A minha mãe ligou-me logo, está na Amadora. Diz que foi um abanão jeitoso, poucos segundos. Eu estava na rua, não senti nada.


----------



## Duarte Sousa (18 Mar 2021 às 09:58)




----------



## Vanessa Rodrigues (18 Mar 2021 às 09:59)

Bom dia, sim, é verdade, senti bem a 40 kms a norte de Lisboa. Enxara do Bispo, concelho de Mafra. Rápido mas senti bem, enorme zuada (barulho) e abanão. Dentro de casa não senti coisas nenhumas a abanar mas senti bem porque estava sentado na cadeira ao computador


----------



## A ver se chove (18 Mar 2021 às 10:02)

Aqui o prédio abanou bem e ainda abanaram alguns objectos.

Edit:
Ok, o epicentro fica a cerca de 2km em linha recta de minha casa


----------



## JAlves (18 Mar 2021 às 10:05)

Ramada - Odivelas, muitíssimo breve, mas bem forte.
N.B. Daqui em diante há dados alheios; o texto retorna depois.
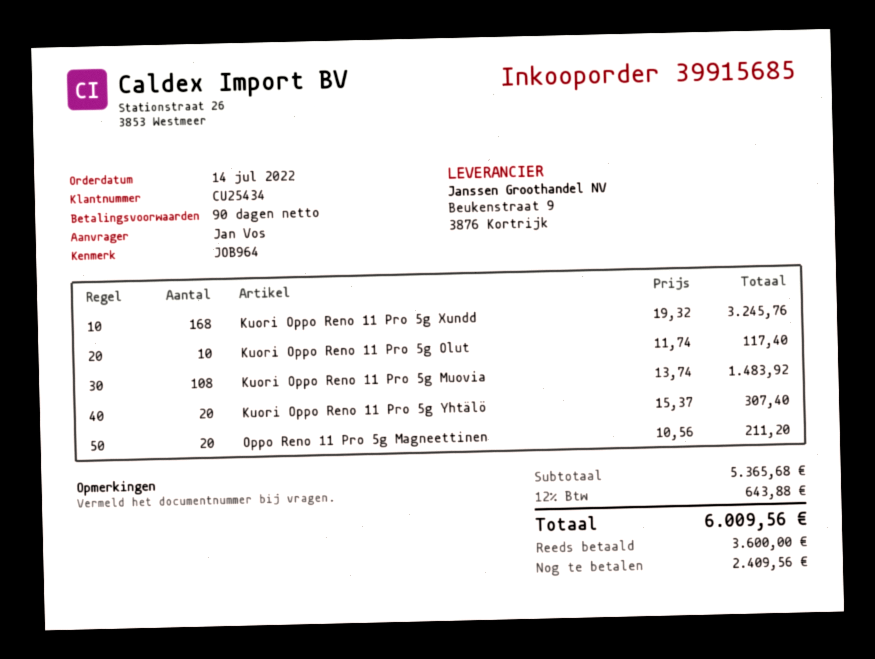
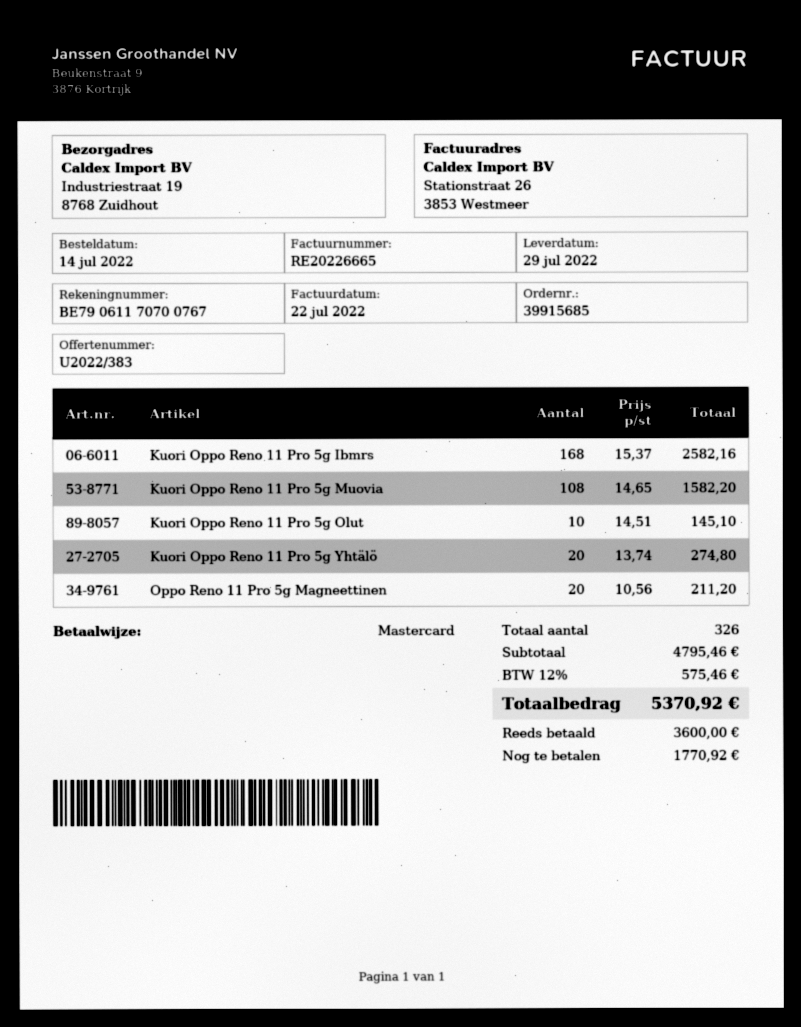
Kuori Oppo Reno 11 Pro 5g Xundd: 168 x 19.32 = 3245.76 -> none
Kuori Oppo Reno 11 Pro 5g Olut: 10 x 11.74 = 117.40 -> 10 x 14.51 = 145.10
Kuori Oppo Reno 11 Pro 5g Muovia: 108 x 13.74 = 1483.92 -> 108 x 14.65 = 1582.20
Kuori Oppo Reno 11 Pro 5g Yhtälö: 20 x 15.37 = 307.40 -> 20 x 13.74 = 274.80
Kuori Oppo Reno 11 Pro 5g Ibmrs: none -> 168 x 15.37 = 2582.16
subtotal: 5365.68 -> 4795.46
tax: 12% = 643.88 -> 12% = 575.46
total: 6009.56 -> 5370.92
balance: 2409.56 -> 1770.92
Senti uma movimentação vertical, tipo sacudir!


----------



## MSantos (18 Mar 2021 às 10:05)

Aqui pela Azambuja, num 3º andar não dei por nada, mas moro perto da linha do comboio e pequenas vibrações causadas pelos comboios já fazem parte do meu subconsciente.


----------



## Microburst (18 Mar 2021 às 10:25)

Bom dia. As estações de televisão em última hora estão a falar de um sismo de magnitude 3.4 sentido há cerca de meia-hora na Grande Lisboa. Sinceramente não me apercebi de nada, talvez se ainda vivesse em Cacilhas o tivesse sentido melhor.
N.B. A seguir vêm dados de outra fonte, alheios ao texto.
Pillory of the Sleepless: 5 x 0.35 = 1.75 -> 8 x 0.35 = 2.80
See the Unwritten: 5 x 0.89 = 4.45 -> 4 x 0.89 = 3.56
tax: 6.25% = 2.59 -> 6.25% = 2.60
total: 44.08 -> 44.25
Epicentro localizado entre a Bobadela e São João da Talha, segundo o IPMA.


----------



## Maria Papoila (18 Mar 2021 às 10:25)

Ouvi um som forte e rouco durante alguns segundos. Pensei que fosse alguma camionete a descarregar ou uma rajada de vento (estamos com nortada) mais forte e persistente. Só depois da notícia fiz associação de ideias. Apesar de sentada ao computador, não senti nada.


----------



## SpiderVV (18 Mar 2021 às 10:40)

*Aviso de Sismo Sentido no Continente 18-03-2021 09:51
2021-03-18 09:51:00*
O Instituto Português do Mar e da Atmosfera informa que no dia 18-03-2021 pelas 09:51 (hora local) foi registado nas estações da Rede Sísmica do Continente, um sismo de magnitude 3.4 (Richter) e cujo epicentro se localizou a cerca de 10 km a Noroeste de Alcochete.
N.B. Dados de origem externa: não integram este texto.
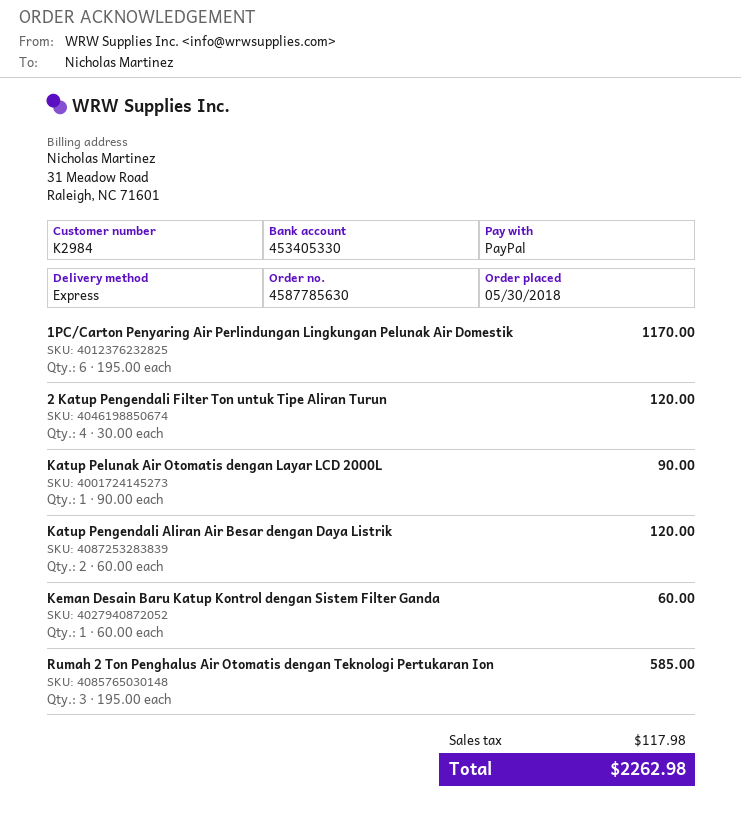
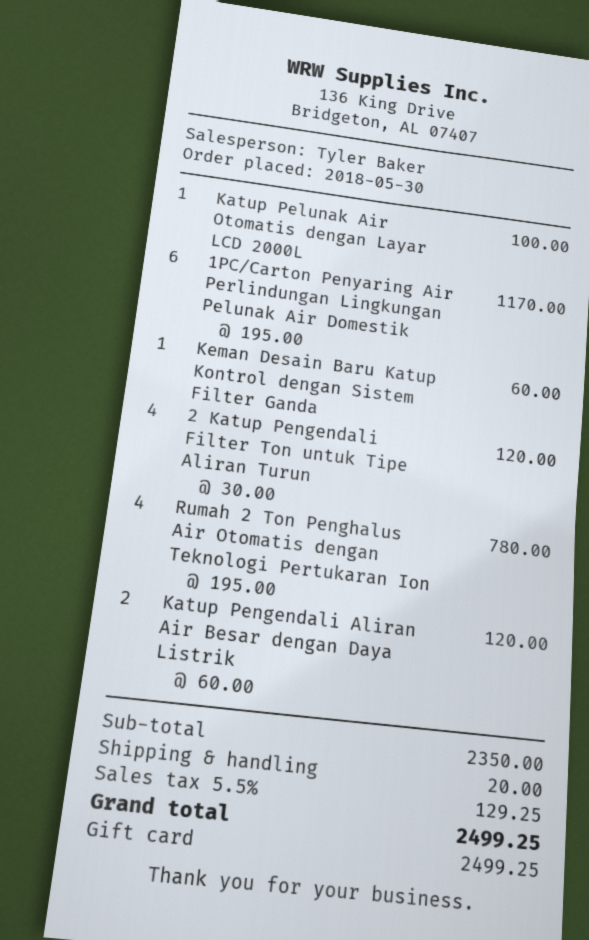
payment method: PayPal -> gift card
Katup Pelunak Air Otomatis dengan Layar LCD 2000L: 1 x 90.00 = 90.00 -> 1 x 100.00 = 100.00
Rumah 2 Ton Penghalus Air Otomatis dengan Teknologi Pertukaran Ion: 3 x 195.00 = 585.00 -> 4 x 195.00 = 780.00
shipping: none -> 20.00
tax: 117.98 -> 129.25
total: 2262.98 -> 2499.25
Este sismo, de acordo com a informação disponível até ao momento, não causou danos pessoais ou materiais e foi sentido com intensidade máxima III/IV (escala de Mercalli modificada) na região de Lisboa.

Se a situação o justificar serão emitidos novos comunicados.


----------



## JAlves (18 Mar 2021 às 11:02)




----------



## "Charneca" Mundial (18 Mar 2021 às 11:05)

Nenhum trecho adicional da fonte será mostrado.